Random forest models are more robust compared to single decision trees, because the tendency to overfitting and the overall variance within the model is lower [
18]. They also perform well when dealing with class imbalances [
41]. Logistic Regression has also been used for classification of treatments in other studies [
8,
10,
49] and has the key advantage of interpretability, where not only the absolute importance of each feature, but also the trend can be derived from its coefficients [
18,
23]. Based on the results of this study the use of ET, LR, RF and GNB can be recommended for further, similar studies.

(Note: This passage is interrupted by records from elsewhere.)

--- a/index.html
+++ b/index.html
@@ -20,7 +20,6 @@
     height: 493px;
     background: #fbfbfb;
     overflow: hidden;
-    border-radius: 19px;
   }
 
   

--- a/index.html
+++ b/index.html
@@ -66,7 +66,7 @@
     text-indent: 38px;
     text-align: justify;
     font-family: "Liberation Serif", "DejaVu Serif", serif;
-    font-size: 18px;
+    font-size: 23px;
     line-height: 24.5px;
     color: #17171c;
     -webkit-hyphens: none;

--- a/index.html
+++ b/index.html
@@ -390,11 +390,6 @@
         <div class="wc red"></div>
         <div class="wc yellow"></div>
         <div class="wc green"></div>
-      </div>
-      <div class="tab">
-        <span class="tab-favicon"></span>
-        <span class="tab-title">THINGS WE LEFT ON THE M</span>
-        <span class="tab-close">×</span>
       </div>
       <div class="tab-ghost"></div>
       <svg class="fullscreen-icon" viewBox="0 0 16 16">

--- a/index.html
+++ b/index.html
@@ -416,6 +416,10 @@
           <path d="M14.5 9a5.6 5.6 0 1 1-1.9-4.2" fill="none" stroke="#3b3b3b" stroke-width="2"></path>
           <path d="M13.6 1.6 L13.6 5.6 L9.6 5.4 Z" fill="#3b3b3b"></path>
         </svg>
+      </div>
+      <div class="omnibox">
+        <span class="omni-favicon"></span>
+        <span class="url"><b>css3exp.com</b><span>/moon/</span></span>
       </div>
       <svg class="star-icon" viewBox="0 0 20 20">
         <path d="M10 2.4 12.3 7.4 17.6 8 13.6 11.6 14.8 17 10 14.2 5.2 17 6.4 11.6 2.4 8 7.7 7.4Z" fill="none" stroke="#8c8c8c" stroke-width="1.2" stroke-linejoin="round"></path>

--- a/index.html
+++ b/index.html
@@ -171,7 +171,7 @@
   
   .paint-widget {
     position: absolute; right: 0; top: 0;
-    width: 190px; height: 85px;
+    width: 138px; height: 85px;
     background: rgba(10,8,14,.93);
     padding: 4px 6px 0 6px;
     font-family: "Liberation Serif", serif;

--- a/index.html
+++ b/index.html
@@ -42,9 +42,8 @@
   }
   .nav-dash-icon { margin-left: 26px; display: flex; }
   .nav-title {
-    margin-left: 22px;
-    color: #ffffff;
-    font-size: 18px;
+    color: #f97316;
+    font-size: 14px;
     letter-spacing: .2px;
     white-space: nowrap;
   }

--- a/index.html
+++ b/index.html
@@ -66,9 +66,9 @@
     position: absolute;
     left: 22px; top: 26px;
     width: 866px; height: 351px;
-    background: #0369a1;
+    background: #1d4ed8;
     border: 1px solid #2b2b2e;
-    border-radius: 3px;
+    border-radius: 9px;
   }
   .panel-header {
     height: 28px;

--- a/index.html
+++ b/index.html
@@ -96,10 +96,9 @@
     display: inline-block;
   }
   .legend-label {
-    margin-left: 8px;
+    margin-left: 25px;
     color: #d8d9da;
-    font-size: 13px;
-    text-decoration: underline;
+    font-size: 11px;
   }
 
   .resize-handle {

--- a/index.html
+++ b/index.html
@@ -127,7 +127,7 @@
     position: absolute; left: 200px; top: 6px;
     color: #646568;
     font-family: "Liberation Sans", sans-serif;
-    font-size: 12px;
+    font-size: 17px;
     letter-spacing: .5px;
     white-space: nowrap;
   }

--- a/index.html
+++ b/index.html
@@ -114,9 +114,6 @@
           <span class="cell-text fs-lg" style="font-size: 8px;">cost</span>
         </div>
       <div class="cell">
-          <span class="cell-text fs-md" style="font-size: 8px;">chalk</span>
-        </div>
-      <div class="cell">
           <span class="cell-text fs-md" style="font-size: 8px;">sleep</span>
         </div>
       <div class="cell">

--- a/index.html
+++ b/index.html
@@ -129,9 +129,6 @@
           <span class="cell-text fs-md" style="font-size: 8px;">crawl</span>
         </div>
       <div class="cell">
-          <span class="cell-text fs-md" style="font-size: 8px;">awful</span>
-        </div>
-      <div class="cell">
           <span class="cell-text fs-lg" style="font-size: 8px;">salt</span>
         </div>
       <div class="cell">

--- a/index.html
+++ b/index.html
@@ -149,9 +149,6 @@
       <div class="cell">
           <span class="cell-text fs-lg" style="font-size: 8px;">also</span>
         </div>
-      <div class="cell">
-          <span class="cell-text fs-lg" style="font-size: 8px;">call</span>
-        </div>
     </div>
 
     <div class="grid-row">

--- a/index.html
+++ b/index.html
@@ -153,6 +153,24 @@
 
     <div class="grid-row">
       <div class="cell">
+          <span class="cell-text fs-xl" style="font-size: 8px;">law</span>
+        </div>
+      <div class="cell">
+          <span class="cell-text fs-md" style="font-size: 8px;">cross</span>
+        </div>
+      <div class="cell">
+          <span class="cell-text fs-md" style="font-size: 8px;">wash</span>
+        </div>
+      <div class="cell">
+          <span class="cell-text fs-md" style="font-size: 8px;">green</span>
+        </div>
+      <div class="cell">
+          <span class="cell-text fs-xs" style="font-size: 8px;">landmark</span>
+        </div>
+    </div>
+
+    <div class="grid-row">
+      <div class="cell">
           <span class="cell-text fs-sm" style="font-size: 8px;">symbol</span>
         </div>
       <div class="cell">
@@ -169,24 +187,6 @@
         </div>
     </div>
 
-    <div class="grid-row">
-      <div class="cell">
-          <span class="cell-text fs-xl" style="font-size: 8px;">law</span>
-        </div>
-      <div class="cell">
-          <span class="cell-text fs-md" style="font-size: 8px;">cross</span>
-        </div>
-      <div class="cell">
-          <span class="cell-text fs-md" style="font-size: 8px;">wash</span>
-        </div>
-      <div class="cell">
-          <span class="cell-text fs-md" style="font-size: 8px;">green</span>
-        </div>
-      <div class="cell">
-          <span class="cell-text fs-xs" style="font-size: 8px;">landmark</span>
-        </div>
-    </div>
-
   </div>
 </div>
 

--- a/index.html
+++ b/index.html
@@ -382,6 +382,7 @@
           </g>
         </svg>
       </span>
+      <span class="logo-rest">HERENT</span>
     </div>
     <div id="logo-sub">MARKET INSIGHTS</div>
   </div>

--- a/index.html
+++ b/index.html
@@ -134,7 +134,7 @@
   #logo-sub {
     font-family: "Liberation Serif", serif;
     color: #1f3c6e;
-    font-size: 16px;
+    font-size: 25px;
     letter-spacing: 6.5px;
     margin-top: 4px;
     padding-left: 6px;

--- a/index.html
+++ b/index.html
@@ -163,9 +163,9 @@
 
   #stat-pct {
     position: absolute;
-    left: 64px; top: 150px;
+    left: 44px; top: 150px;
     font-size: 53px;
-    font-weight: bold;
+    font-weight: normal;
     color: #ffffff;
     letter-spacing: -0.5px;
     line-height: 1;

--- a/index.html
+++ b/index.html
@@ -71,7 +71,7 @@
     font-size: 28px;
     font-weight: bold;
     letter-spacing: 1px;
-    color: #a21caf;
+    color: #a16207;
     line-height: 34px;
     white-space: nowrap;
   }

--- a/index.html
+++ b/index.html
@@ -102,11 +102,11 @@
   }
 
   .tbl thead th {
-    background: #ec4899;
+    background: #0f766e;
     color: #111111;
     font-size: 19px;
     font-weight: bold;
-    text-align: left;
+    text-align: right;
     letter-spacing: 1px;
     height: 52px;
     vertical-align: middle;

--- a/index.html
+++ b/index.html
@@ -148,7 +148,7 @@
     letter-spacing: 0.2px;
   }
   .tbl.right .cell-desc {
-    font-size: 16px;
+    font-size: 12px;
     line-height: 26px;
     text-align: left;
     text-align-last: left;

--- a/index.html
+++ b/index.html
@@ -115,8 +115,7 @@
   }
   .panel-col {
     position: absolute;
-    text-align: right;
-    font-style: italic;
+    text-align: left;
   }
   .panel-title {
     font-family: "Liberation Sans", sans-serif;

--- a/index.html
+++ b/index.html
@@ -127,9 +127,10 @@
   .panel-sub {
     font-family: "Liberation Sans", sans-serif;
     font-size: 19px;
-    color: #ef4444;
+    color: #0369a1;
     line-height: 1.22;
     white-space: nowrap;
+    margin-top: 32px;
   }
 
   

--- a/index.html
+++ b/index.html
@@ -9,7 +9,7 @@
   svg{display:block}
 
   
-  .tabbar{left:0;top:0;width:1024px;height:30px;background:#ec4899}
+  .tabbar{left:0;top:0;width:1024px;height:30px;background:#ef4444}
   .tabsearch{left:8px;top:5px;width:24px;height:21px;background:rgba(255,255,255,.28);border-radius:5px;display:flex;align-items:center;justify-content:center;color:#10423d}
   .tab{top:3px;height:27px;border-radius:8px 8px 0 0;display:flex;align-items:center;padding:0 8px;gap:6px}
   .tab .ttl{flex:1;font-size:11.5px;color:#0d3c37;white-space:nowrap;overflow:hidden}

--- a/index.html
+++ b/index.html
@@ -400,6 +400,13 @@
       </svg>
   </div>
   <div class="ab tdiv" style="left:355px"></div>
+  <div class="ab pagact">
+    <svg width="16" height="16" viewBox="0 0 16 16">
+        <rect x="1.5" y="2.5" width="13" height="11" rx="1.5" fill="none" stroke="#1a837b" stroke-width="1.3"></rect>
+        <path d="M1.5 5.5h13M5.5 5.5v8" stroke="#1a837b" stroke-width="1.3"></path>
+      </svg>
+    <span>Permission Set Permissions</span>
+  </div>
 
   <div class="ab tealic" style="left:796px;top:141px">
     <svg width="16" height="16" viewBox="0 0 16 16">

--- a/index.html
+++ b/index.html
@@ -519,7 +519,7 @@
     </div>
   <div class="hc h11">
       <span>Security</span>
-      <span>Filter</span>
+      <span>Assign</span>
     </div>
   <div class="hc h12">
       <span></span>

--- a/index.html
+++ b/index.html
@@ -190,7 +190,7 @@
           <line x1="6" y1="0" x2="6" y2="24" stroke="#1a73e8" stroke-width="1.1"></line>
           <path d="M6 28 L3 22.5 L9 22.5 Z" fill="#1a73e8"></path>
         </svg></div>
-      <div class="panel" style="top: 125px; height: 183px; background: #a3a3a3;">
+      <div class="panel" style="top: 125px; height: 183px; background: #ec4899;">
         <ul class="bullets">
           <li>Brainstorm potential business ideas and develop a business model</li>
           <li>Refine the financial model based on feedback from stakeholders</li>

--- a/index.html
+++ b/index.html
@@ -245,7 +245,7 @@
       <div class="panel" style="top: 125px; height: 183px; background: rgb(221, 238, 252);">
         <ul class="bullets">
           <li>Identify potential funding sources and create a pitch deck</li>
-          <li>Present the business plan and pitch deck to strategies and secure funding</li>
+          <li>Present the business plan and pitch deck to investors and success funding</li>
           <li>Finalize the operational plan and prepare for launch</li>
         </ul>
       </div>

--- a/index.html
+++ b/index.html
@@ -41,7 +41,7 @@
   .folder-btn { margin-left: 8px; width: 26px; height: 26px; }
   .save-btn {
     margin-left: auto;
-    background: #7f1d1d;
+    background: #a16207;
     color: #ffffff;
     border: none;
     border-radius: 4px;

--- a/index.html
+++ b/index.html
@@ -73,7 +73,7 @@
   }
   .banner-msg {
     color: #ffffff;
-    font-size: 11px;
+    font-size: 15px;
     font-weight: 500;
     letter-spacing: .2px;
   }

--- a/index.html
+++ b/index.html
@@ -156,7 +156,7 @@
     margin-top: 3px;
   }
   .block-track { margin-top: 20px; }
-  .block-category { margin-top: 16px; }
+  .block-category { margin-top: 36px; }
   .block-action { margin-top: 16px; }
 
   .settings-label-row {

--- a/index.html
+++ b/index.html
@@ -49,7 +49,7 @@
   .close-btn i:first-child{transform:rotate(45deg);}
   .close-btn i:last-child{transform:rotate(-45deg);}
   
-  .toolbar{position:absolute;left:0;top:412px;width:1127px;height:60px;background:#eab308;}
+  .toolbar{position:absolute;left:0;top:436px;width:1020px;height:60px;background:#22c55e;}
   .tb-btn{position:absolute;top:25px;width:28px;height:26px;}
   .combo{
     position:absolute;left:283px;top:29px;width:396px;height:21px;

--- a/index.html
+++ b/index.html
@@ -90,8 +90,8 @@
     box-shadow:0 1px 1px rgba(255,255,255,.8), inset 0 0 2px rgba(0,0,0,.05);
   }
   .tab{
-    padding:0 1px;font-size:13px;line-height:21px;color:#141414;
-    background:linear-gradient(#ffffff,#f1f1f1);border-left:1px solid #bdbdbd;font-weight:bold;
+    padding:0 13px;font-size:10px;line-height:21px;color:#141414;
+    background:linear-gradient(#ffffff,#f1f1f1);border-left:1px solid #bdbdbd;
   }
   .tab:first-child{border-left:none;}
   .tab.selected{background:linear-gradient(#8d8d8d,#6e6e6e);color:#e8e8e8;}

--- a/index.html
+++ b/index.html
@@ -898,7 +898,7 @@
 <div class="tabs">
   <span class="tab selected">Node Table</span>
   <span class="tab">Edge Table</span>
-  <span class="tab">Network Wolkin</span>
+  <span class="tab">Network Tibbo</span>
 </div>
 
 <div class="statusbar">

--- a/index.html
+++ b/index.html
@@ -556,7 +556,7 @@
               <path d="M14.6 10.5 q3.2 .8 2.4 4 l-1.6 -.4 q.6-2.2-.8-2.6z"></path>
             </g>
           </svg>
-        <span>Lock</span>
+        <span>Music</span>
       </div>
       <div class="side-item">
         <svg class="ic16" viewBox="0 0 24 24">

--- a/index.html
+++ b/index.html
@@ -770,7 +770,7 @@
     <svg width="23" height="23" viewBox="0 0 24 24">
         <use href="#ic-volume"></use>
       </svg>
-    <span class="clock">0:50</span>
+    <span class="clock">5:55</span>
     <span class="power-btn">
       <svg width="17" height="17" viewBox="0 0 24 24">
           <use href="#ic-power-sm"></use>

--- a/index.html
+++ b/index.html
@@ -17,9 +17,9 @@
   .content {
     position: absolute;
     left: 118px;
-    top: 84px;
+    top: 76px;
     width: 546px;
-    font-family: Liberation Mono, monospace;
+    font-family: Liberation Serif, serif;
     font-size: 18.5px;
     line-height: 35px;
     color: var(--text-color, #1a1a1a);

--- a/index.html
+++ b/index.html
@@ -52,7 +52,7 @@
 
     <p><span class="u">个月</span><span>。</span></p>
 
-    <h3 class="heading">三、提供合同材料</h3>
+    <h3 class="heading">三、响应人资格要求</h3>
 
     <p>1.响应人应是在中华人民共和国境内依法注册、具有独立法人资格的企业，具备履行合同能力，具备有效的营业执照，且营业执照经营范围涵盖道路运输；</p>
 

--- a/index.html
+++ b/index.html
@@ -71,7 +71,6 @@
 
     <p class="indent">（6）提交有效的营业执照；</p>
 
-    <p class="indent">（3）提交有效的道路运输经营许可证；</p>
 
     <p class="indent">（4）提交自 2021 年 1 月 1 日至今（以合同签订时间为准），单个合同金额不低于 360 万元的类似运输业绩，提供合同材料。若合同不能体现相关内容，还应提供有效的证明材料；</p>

An AUC of 0.75 or 0.70, as achieved by the best own models for detecting mastitis and lameness treatments with a practical data set, is within the range of studies that have worked with similar data and sensor combinations. A value of 1 would mean a perfect classification. A value above 0.70 is considered a “strong model”, while a value below 0.60 is considered a “weak model” [
28]. The more directly the features are related to the target/classification variable, the greater the AUC, as can be seen from the example of somatic cell count in relation to mastitis treatments in the own data. Sensors and features with a direct relationship to the target variable are required to achieve a higher AUC. For the detection of dairy cows with classification models no minimum requirements for AUC values are known. Various authors demand minimum sensitivity values of 0.70 or 0.80 with a specificity of 0.99 [
15], which would correspond to an AUC of more than 0.90, and cannot be achieved with practical data sets (i.e., not sampled or similar). Only a few studies critically question the practical applicability of models with lower than the required AUC (or sensitivity and specificity combinations), e.g., in a study on calving prediction, where the authors point out the model’s limited benefit resulting from a low frequency of occurrence of the target variable “calving” in the data, and the resulting low positive predictive value despite AUC values of up to 0.81 [
50]. The authors’ own AUC values also make it clear that the application of classification models from practical sensor systems on realistic data sets must be viewed critically and does not reliably lead to the identification of animals in need of treatment or similar classification events, as generally expected. Thus, limits of the use of sensors (the corresponding machine learning methods and all other associated techniques) for finding individual animals in need become apparent.